The American Gaming Association may not (yet) be backing any one particular federal online poker bill, but they have announced their three picks for the Gaming Hall of Fame class of 2011. Las Vegas Sands chairman/CEO Sheldon Adelson, along with the Blue Man Group and chef Charlie Palmer, will get their props at a ceremony at the Venetian Resort-Hotel-Casino in Las Vegas on Nov. 1. Previous inductees into the AGA’s hallowed Hall include entertainers like Frank Sinatra, Wayne Newton and Don Rickles, businessmen like Donald Trump, Kirk Kerkorian, Jack and Benny Binion and members of the Boyd family, and even US Senator Harry Reid (D-NV).
Another esteemed member of the Hall is Steve Wynn, who got the nod in 2006. Wynn is currently the toast of political conservatives across the US for what was dubbed his ‘epic’ rant against President Barack Obama during a conference call with investors last Monday.
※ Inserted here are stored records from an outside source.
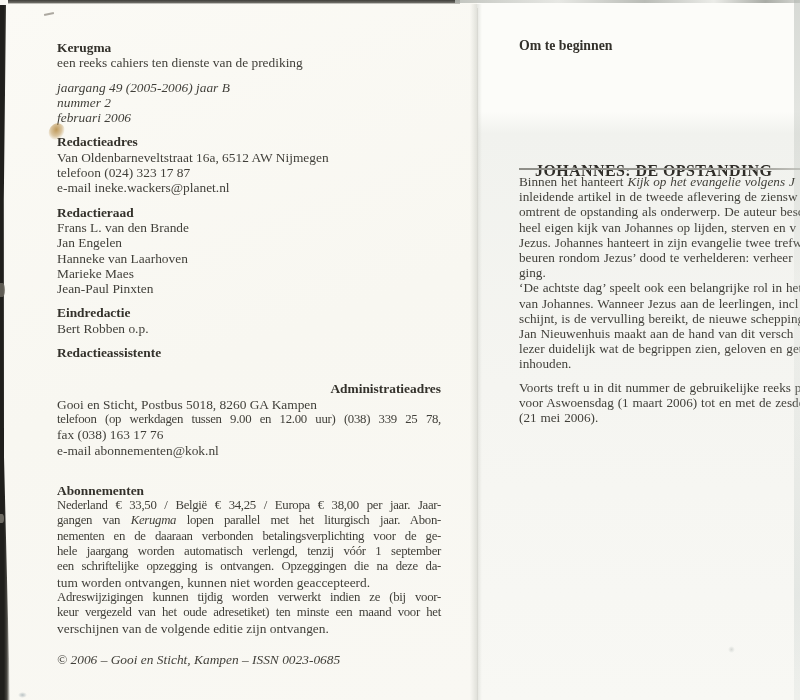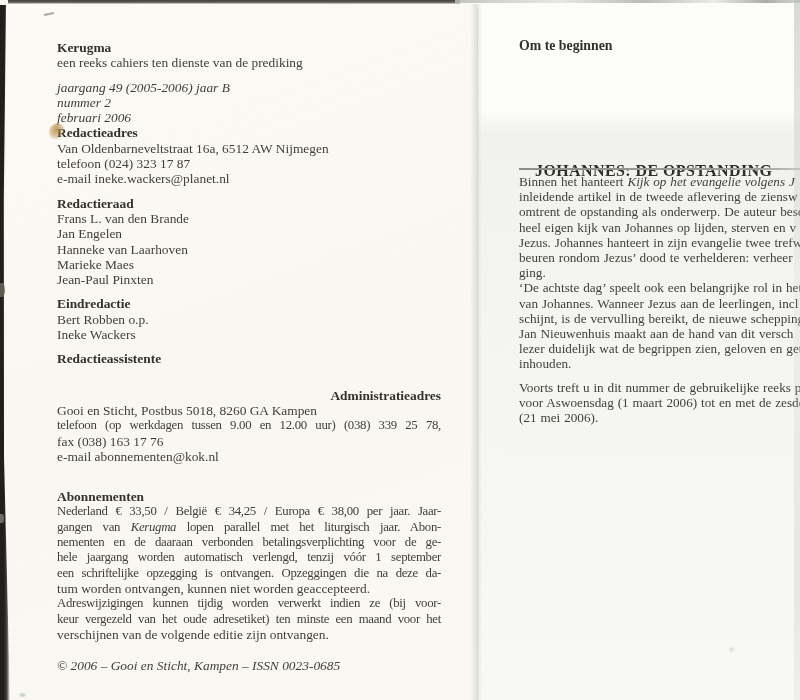--- a/index.html
+++ b/index.html
@@ -73,7 +73,7 @@
         <div class="line i" style="margin-top: 9px;"><span>jaargang 49 (2005-2006) jaar B</span></div>
         <div class="line i"><span>nummer 2</span></div>
         <div class="line i"><span>februari 2006</span></div>
-        <div class="line b" style=""><span>Redactieadres</span></div>
+        <div class="line b" style="margin-top: 9px;"><span>Redactieadres</span></div>
         <div class="line"><span>Van Oldenbarneveltstraat 16a, 6512 AW Nijmegen</span></div>
         <div class="line"><span>telefoon (024) 323 17 87</span></div>
         <div class="line"><span>e-mail ineke.wackers@planet.nl</span></div>

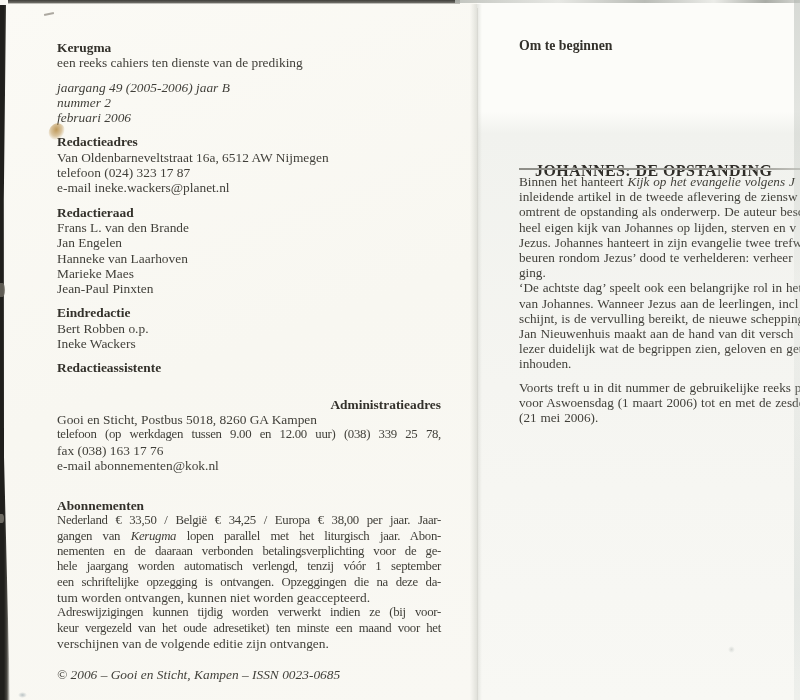--- a/index.html
+++ b/index.html
@@ -85,7 +85,6 @@
         <div class="line"><span>Jean-Paul Pinxten</span></div>
         <div class="line b" style="margin-top: 9px;"><span>Eindredactie</span></div>
         <div class="line"><span>Bert Robben o.p.</span></div>
-        <div class="line"><span>Ineke Wackers</span></div>
         <div class="line b" style="margin-top: 9px;"><span>Redactieassistente</span></div>
         <div class="line b" style="margin-top: 21px; text-align: right;"><span>Administratieadres</span></div>
         <div class="line"><span>Gooi en Sticht, Postbus 5018, 8260 GA Kampen</span></div>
Wynn referred to the Obama administration as “the greatest wet blanket to business and progress and job creation in my lifetime … Those of us who have business opportunities and the capital to do it are going to sit in fear of the President … It’s Obama that’s responsible for this fear in America … The business community in this country is frightened to death of the weird political philosophy of the President of the United States. And until he’s gone, everybody’s going to be sitting on their thumbs.”
While conservatives are bulk emailing Wynn’s words with the same glee they usually reserve for Photoshopped images of the first lady as a banana-eating gorilla, none of them seem all that interested in quantifying Wynn’s wounds. So how bad have things got for the Wynnster? On Oct. 22, 2007, right before the subprime mortgage crisis kicked off, Wynn Resorts shares peaked at 164.65. This week, Wynn shares closed at… 165.25. Seriously, how does that bastard Obama sleep at night?
While it’s true that Wynn now derives the majority of its income from its non-US operations in Macau, the graph below essentially dovetails with both the Dow Jones and S&P 500 indices. In other words, for big business in America, it’s business as usual. So quit your whining, Wynnie.